Work item:
Within the listing below, how many lines contain "italic"? Only the number is wanted.

Given entries:
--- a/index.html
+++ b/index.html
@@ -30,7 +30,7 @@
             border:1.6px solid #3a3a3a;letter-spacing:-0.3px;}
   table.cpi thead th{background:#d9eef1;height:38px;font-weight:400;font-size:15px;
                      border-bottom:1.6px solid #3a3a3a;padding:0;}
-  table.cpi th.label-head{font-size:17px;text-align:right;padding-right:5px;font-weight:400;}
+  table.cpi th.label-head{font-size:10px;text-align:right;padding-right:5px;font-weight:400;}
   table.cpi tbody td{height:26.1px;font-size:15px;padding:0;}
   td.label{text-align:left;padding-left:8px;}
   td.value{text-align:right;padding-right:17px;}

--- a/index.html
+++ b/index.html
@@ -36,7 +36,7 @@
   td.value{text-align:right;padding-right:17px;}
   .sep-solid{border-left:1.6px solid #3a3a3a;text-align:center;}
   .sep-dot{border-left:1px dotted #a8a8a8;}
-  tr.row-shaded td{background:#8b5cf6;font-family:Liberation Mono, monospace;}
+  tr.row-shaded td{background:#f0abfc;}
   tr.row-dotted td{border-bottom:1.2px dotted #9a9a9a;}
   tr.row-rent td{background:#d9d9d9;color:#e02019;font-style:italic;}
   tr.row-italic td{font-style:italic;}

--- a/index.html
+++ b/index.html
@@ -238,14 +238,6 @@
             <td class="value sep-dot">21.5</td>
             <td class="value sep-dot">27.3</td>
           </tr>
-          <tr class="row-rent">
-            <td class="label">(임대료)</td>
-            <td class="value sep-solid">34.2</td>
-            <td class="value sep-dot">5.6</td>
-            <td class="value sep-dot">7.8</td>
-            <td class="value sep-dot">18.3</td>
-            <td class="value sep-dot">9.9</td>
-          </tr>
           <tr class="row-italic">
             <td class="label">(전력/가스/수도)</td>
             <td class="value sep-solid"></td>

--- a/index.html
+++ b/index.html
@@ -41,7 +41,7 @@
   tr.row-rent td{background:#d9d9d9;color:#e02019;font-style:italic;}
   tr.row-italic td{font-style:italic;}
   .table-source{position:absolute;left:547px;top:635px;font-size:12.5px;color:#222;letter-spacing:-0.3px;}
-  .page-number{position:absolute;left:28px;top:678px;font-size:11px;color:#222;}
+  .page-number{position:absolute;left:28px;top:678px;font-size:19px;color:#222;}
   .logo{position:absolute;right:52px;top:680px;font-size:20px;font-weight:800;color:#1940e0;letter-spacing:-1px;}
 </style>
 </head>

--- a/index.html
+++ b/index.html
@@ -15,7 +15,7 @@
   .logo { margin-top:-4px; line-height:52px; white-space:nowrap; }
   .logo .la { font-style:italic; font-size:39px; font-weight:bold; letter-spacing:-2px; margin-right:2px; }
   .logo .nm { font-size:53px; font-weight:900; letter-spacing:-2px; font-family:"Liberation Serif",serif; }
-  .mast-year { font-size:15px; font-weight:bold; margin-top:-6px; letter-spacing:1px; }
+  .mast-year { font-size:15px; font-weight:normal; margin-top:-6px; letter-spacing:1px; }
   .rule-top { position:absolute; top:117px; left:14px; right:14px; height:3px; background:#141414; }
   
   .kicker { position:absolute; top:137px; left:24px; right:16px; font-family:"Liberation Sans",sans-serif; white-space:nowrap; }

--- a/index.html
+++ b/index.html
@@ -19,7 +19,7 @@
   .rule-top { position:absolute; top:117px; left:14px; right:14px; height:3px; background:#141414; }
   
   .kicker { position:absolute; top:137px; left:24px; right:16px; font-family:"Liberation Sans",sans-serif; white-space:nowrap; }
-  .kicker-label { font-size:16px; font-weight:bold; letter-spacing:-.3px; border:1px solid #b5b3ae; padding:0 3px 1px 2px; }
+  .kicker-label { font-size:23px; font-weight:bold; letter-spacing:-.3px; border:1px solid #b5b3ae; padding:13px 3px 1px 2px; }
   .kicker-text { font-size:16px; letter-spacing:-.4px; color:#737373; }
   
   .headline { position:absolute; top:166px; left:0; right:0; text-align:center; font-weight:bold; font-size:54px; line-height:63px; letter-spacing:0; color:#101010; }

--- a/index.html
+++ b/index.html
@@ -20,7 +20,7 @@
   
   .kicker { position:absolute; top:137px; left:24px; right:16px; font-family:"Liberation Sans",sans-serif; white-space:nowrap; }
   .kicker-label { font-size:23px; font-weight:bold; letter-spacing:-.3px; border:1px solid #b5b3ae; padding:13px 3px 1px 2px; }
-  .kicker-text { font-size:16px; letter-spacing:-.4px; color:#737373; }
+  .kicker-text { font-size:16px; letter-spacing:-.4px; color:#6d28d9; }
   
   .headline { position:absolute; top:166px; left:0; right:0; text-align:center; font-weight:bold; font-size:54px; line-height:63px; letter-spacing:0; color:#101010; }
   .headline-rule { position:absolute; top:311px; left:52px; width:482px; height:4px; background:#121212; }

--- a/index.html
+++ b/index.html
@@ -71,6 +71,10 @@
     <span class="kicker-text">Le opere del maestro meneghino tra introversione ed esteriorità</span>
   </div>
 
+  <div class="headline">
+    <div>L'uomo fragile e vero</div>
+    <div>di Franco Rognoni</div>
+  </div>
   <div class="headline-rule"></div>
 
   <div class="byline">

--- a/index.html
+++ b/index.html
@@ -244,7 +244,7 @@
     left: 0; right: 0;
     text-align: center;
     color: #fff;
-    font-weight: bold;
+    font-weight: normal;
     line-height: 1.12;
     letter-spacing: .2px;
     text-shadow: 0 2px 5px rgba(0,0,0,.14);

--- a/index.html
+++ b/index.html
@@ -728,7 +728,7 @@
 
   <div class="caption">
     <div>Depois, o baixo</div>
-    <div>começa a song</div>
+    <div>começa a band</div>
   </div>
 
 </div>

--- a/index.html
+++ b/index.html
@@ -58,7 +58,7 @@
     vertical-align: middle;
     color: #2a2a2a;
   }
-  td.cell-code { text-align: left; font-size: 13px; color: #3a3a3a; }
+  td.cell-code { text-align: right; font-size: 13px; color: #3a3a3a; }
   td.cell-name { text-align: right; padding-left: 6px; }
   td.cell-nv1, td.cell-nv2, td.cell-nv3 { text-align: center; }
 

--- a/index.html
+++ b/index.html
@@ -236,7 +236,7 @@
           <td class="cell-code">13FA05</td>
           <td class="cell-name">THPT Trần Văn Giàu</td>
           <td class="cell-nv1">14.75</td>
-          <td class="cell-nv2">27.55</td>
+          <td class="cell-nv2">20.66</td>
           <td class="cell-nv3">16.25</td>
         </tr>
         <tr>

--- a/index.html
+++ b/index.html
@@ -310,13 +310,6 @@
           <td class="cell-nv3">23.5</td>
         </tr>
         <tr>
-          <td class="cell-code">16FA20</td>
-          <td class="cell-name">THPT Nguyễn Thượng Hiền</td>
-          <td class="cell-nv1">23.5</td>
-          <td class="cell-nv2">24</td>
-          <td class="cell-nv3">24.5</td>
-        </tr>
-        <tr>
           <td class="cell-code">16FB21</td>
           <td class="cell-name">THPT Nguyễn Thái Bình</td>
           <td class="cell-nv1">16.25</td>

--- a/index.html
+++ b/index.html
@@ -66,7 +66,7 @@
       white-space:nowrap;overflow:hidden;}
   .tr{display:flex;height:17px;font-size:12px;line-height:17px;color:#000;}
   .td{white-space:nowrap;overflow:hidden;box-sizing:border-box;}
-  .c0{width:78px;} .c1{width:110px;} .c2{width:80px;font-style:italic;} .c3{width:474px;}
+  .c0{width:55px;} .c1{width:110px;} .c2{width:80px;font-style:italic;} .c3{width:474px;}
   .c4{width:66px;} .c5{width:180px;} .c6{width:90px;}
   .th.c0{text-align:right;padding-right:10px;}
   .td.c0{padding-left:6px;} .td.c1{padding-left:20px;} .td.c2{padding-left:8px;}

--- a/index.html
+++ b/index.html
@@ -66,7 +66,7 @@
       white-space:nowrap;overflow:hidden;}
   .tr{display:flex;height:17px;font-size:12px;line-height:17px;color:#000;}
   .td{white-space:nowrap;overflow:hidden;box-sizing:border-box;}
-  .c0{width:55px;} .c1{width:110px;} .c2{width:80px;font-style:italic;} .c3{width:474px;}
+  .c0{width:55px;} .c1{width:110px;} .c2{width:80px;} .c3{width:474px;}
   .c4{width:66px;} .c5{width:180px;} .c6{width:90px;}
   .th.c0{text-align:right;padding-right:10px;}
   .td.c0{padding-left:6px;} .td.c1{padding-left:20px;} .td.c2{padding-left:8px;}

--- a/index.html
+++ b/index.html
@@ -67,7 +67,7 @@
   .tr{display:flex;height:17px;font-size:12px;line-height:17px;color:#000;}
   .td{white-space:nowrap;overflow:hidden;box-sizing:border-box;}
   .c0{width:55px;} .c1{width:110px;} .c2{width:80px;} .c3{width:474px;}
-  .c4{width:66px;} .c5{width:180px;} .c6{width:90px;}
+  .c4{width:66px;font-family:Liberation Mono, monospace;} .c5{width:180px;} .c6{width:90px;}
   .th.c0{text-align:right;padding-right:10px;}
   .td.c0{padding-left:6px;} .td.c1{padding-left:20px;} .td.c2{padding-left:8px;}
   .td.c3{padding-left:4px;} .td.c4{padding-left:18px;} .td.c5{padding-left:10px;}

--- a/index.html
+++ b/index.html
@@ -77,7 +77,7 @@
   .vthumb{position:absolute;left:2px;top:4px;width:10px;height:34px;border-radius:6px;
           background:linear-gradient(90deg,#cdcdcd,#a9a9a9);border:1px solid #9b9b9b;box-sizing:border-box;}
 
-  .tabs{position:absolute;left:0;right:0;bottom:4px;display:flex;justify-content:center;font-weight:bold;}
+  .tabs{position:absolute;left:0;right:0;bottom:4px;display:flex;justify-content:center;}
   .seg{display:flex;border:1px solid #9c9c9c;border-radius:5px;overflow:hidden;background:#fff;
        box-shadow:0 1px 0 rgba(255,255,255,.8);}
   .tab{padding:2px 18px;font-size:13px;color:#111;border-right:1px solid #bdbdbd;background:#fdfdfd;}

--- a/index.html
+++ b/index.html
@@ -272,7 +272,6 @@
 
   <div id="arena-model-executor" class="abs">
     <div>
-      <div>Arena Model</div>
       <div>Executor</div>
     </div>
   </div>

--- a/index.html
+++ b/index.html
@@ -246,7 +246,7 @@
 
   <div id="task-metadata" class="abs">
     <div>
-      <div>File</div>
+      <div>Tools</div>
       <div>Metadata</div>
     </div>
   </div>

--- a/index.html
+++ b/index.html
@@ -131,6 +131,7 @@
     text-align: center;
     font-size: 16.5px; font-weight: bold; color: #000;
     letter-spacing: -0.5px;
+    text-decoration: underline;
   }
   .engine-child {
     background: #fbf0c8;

Answer to this exercise:
9